Benedetto Santapaola, conosciuto come Nitto Santapaola, è considerato uno tra i più potenti e sanguinari boss mafiosi di Cosa Nostra e nel 2003 è stato condannato in via definitiva all’ergastolo per l’omicidio di Giovanni Lizzio, ispettore capo di Catania ucciso il 27 luglio 1992 in un agguato nel cuore della città. A incastrarlo per questo delitto – tra i tanti che gli sarebbero stati attribuiti, riporta Antimafia Duemila, nel 1998 sarebbero state le rivelazioni del pentito Natale Di Raimondo. Il processo, denominato “Orsa Maggiore”, si chiuse con l’ergastolo a Nitto Santapaola. 12 anni di reclusione, ritenuti esecutori materiali dell’agguato, Natale Di Raimondo e Umberto Di Fazio. 30 anni di carcere a Francesco Squillaci e Giovanni Rapisarda, poi assolto in appello, Assolti anche Filippo Branciforti e Francesco Di Grazia.
Soprannominato “il Cacciatore” o “il Licantropo”, Nitto Santapaola sarebbe stato catturato dopo 11 anni di latitanza, all’alba del 18 maggio 1993, in un casolare nelle campagne di Mazzarrone. Alle spalle una scia impressionante di orrori tra cui le stragi di Capaci e via D’Amelio, per cui sarebbe stato condannato definitivamente all’ergastolo nel 2008, e al suo fianco la moglie Carmela Minniti, uccisa due anni più tardi, nel 1995, nella loro casa in via De Chirico a San Gregorio di Catania.
Nitto Santapaola da venditore ambulante ai vertici di Cosa Nostra
Nato nel 1938 nel quartiere popolare catanese San Cristoforo, Nitto Santapaola si è guadagnato i sinistri soprannomi di “cacciatore” e “licantropo” nel corso di una carriera criminale lunga decenni e tra le più sanguinarie ai vertici di Cosa Nostra. Per più di 20 anni avrebbe comandato nella sua terra tra omicidi e stragi, fino alla cattura avvenuta nel 1993. Da venditore ambulante di scarpe, ricostruisce la Tgr Sicilia, sarebbe riuscito a imporsi tra i nomi di punta della mafia siciliana in pochissimo tempo.
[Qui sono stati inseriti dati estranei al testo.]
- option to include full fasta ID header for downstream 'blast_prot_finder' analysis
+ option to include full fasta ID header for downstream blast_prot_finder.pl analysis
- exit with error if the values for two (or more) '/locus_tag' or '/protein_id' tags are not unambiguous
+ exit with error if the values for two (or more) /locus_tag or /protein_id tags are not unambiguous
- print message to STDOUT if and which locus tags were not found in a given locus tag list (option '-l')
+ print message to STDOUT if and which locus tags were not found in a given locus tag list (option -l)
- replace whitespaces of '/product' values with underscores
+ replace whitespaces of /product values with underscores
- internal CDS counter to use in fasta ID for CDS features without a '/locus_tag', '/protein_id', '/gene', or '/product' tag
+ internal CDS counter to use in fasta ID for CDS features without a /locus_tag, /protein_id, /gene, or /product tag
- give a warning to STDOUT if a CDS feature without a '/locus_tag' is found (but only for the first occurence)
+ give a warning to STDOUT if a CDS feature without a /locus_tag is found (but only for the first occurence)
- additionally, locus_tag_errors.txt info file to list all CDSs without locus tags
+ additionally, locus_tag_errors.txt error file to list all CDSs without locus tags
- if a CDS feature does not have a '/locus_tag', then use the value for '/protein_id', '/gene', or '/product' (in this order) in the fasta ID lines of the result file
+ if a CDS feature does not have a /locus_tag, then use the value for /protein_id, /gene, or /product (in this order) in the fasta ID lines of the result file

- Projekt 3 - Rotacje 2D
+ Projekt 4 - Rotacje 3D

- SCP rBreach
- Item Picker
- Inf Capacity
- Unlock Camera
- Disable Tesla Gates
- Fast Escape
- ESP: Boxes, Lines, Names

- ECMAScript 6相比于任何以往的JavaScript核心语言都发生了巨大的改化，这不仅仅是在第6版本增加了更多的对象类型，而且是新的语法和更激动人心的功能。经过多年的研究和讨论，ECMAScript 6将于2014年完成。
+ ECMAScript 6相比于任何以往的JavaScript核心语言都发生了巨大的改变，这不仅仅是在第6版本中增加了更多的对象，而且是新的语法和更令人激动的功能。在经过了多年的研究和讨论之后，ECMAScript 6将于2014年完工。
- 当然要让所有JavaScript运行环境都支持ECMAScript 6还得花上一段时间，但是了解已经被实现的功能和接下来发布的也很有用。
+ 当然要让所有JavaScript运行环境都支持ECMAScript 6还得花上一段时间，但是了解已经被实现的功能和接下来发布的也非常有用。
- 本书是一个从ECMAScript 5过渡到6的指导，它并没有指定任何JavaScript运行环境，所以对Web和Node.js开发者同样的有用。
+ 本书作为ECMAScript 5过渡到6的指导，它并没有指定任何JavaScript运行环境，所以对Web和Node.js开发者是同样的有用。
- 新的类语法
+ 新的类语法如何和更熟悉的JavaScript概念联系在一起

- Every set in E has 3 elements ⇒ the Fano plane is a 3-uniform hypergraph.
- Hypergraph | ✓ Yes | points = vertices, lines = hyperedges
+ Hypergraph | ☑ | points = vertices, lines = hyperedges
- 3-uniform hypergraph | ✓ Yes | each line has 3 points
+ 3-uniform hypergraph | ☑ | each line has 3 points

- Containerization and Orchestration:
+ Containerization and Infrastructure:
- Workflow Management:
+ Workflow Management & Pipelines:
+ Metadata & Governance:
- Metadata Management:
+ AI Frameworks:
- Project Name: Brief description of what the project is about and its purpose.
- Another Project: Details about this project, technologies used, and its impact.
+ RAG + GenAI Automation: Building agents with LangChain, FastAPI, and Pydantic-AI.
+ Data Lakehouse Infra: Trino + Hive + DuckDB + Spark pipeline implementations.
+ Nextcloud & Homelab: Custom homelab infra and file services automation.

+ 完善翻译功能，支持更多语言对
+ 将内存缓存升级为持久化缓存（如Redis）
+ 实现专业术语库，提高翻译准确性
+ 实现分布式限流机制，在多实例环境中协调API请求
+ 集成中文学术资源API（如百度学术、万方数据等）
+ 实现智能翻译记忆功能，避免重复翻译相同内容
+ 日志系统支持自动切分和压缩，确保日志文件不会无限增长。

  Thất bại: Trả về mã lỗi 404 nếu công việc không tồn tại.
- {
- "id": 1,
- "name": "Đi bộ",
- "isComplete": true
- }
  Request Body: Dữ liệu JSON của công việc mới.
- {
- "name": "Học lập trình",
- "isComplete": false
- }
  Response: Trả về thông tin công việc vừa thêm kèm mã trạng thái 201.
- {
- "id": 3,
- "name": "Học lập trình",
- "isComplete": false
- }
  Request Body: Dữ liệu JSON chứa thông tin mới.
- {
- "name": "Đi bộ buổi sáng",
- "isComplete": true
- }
Definito un killer spietato, avrebbe intrecciato rapporti con pezzi dell’imprenditoria locale mai del tutto svelati dalle lunghe indagini sulla sua storia di boss mafioso tra i più feroci. Nel 1997, fu condannato in primo grado all’ergastolo per la strage di Capaci, sentenza confermata in appello nel 2000 che vide condannati anche Bernardo Provenzano, Totò Riina e Giovanni Brusca.
Nel 2003 la condanna definitiva all’ergastolo per l’omicidio del giornalista Giuseppe Fava per cui fu imputato e condannato anche Aldo Ercolano. Nel 2008 la conferma della Cassazione per gli attentati ai giudici Falcone e Borsellino. Detenuto nel carcere di Opera al 41bis, nel 2020 aveva chiesto il differimento pena ai domiciliari per motivi di salute, respinto dal giudice della Sorveglianza di Milano.